I read quite a bit, makes me look smart. In all seriousness I do love to read, I sometimes pick up three books at a time, I know that doesn’t make sense because rarely do we watch 3 movies at a time, but books are a little different. I read because I’m drawn to a good story; however, the older I get the more I find that I’m drawn to real life stories. Not much of a fiction guy, not that I don’t appreciate the imagination, it’s just some people have an interesting life and do a great job of sharing their story.
I believe teenagers need to know how important their life story is and as youth pastors we need to not only encourage them to share it, but show them. It’s going to be their life story that’ll inspire and motivate others. The more they embrace and acknowledge their story the clearer it will be to see if they are on the wide or narrow path (Matthew 7:13-14).
My coworker Kathleen Leslie covered this topic in her blog Know Your Story where she talks about Dan Allendar’s book To Be Told: Know Your Story Shape Your Future. She encourages us to take ownership of our story, to reflect upon it and to know it. The book she references points out while God is the author He invites us to be the coauthor. But for a teenager embracing a story or even knowing that they have a story can be a mystery. So how do we create an environment where a teenager’s story can grow and be told?
- Journalling – A journal is a way of tracking our day to day events, a chance to reflect on the road we travel. Most health experts will tell you the most successful way to lose weight is by tracking what we eat. I know when I train for a race I’m more successful when I track my miles. Reflection and recording our life story on a blog, in a journal; however, is going to be the tool that will help us describe our story to others. When we can look at what we were feeling at a certain time, it’s easier to retell it. Encouraging students to journal might seem painful but can be very effective.

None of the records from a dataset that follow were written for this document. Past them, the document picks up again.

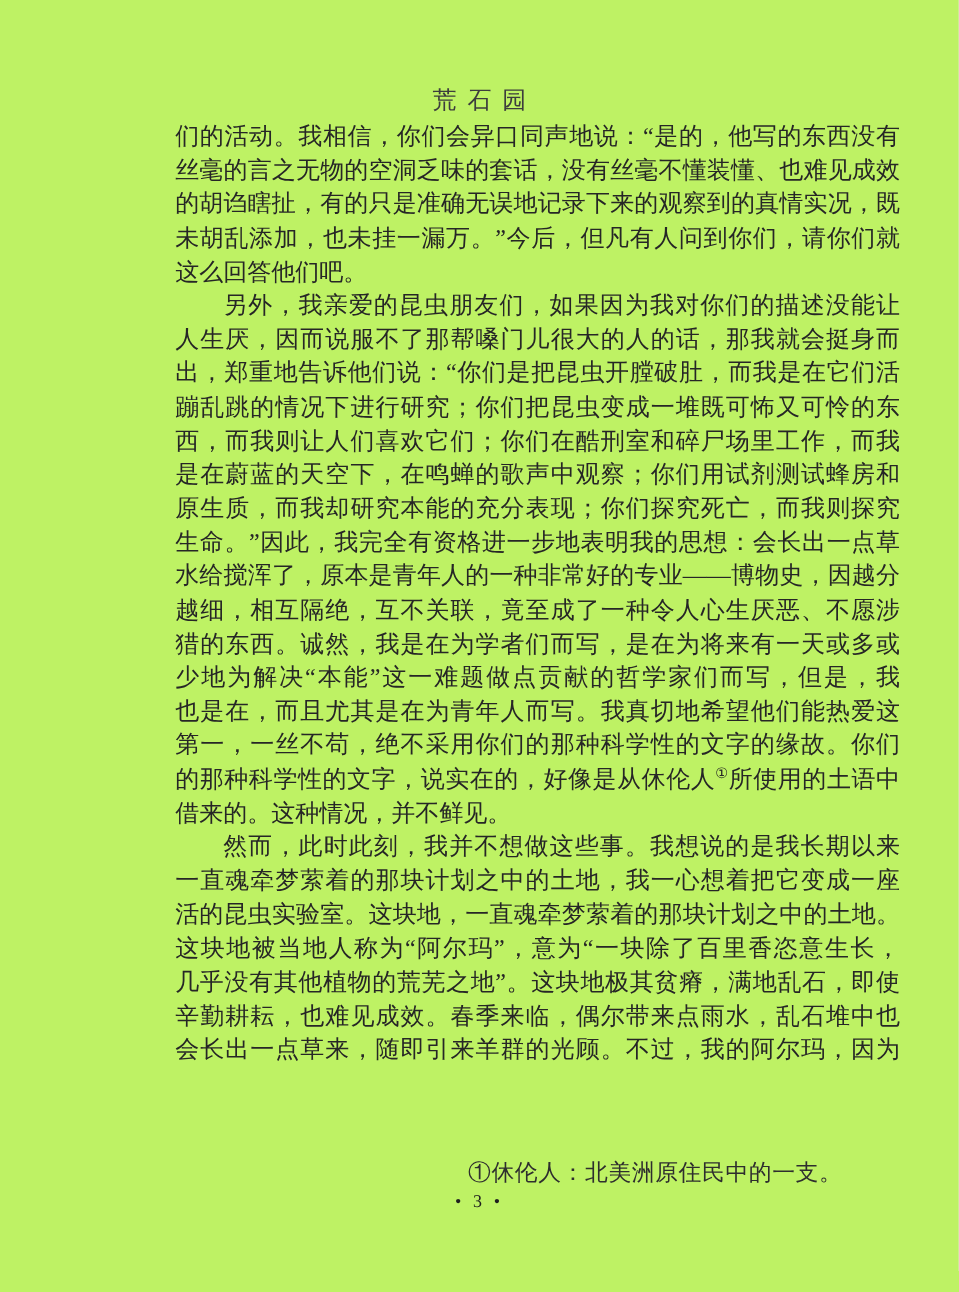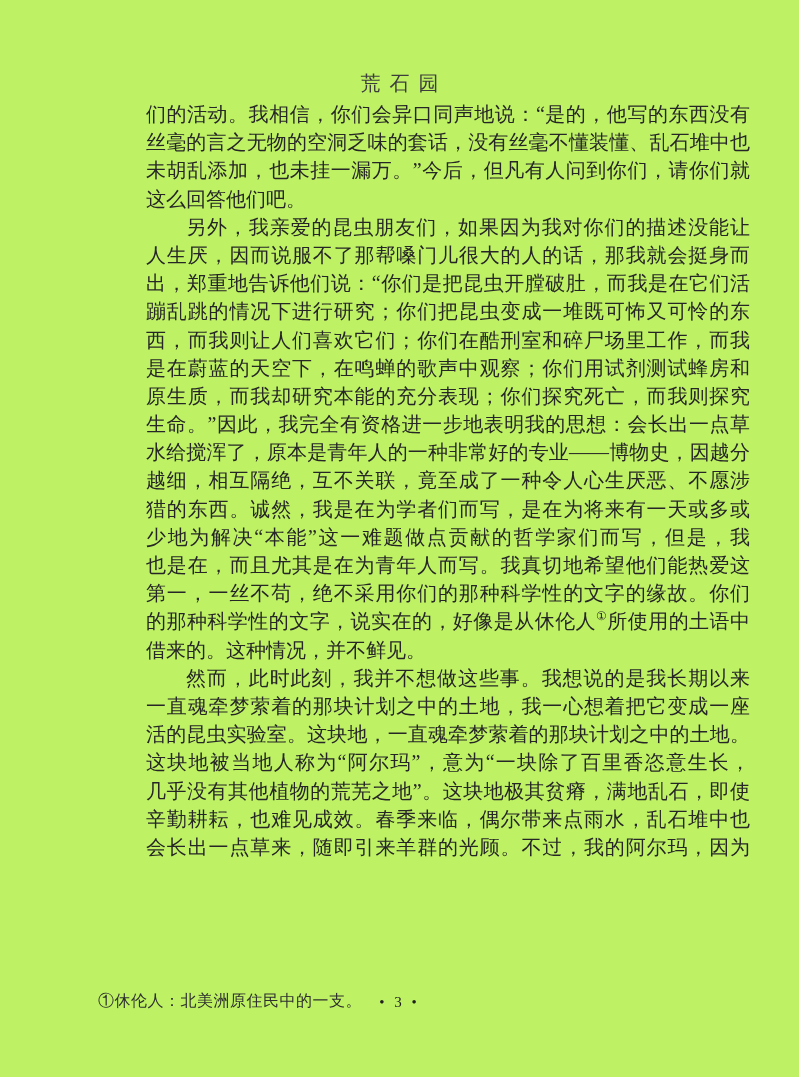--- a/index.html
+++ b/index.html
@@ -85,7 +85,7 @@
   <div class="body-text">
       <div class="paragraph">
         <div class="line fill">们的活动。我相信，你们会异口同声地说：“是的，他写的东西没有</div>
-        <div class="line fill">丝毫的言之无物的空洞乏味的套话，没有丝毫不懂装懂、乱石堆中也</div>
+        <div class="line fill">丝毫的言之无物的空洞乏味的套话，没有丝毫不懂装懂、也难见成效</div>
         <div class="line fill">未胡乱添加，也未挂一漏万。”今后，但凡有人问到你们，请你们就</div>
         <div class="line">这么回答他们吧。</div>
       </div>

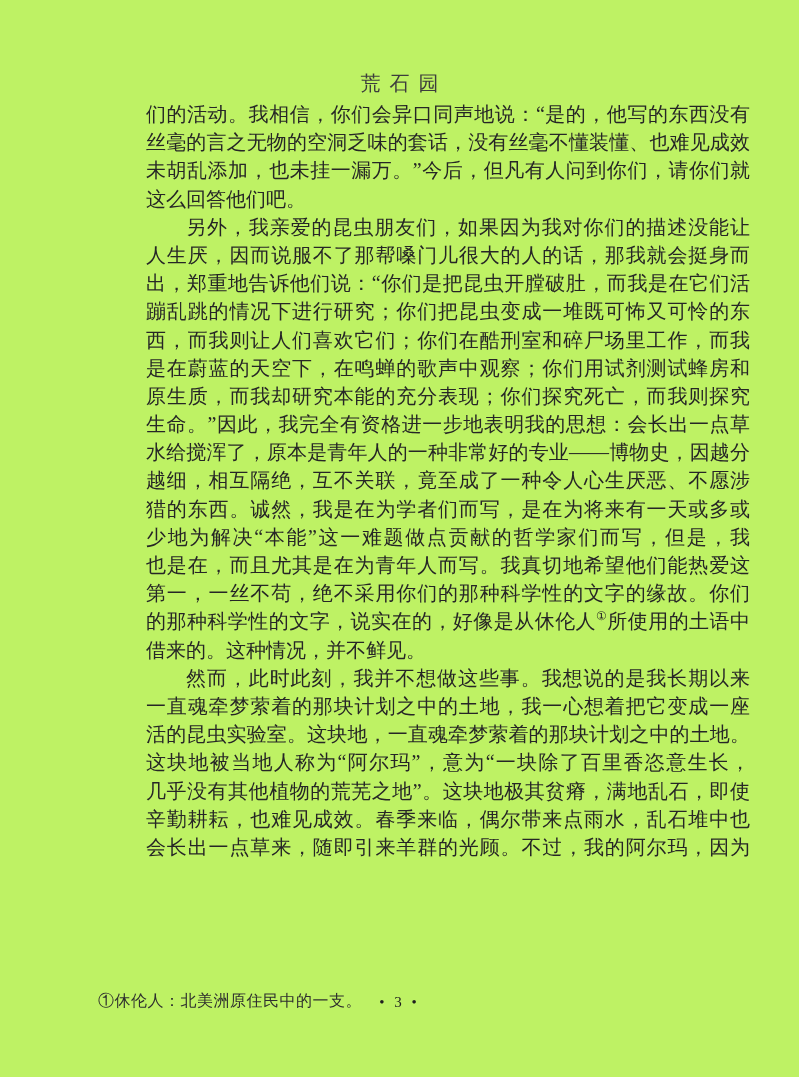--- a/index.html
+++ b/index.html
@@ -86,6 +86,7 @@
       <div class="paragraph">
         <div class="line fill">们的活动。我相信，你们会异口同声地说：“是的，他写的东西没有</div>
         <div class="line fill">丝毫的言之无物的空洞乏味的套话，没有丝毫不懂装懂、也难见成效</div>
+        <div class="line fill">的胡诌瞎扯，有的只是准确无误地记录下来的观察到的真情实况，既</div>
         <div class="line fill">未胡乱添加，也未挂一漏万。”今后，但凡有人问到你们，请你们就</div>
         <div class="line">这么回答他们吧。</div>
       </div>

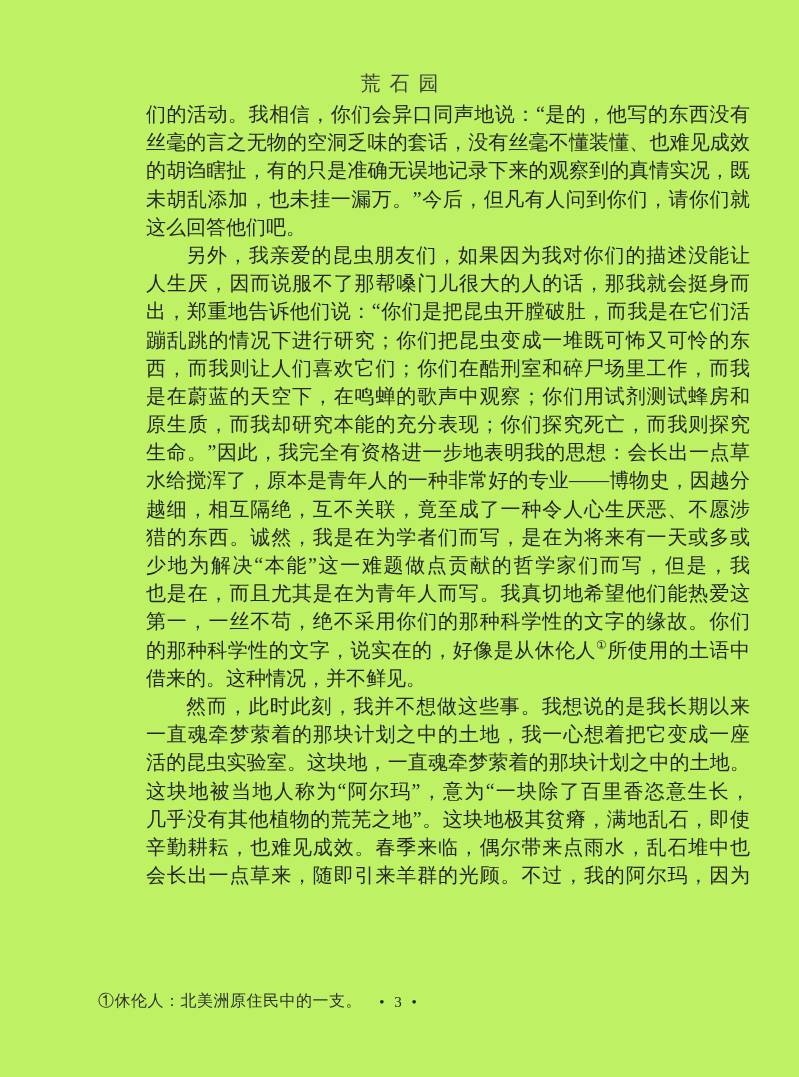--- a/index.html
+++ b/index.html
@@ -58,12 +58,13 @@
   }
   .footnote {
     position: absolute;
-    top: 991px;
+    top: 964px;
     left: 98px;
     width: 604px;
-    font-size: 16px;
+    font-size: 19px;
     letter-spacing: 0.5px;
     color: #2e2e2e;
+    text-align: right;
   }
   .page-number {
     position: absolute;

- Small Groups – It’s debatable but life change happens in small groups, because small groups are a place where intimate and authentic conversations happen. It’s where students can get together to share their story. It’s where they are given insight and validation to their story. It’s where they realize that their story is valued because God is behind it.

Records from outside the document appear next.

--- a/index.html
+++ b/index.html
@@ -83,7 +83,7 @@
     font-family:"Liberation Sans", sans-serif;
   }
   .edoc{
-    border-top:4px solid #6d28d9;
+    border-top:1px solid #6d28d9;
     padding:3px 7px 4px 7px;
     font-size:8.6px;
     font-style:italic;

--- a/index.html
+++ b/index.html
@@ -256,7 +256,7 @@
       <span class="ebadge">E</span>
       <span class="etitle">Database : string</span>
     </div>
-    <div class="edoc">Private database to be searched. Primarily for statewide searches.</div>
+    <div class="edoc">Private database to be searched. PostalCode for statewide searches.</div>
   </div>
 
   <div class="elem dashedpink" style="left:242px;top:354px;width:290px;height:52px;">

- Mentoring – If you can sit one on one with a student and just pour into him or her what you have learned about your walk with God, then you’ve given them a priceless gift. Small groups is where life change happen, but it’s one on one mentoring that has the largest impact. When you go one on one and share your story you not only impact them with what you’ve learned, but you teach them probably the most basic way of sharing their story. When you can give that to a student he or she is going to want to pass that on to a peer or the next generation.
Having students give testimony during worship, giving them ice breaker evangelization tools are good, but we need to give them the tools and environments to lay that out. Small groups, journaling and mentoring all do that. They help us learn the importance of reflection, sharing in small community and the power of going one on one. And while it’s great if that happens in the home, we as youth pastors need to facilitate that in our ministries. So how does it happen for you?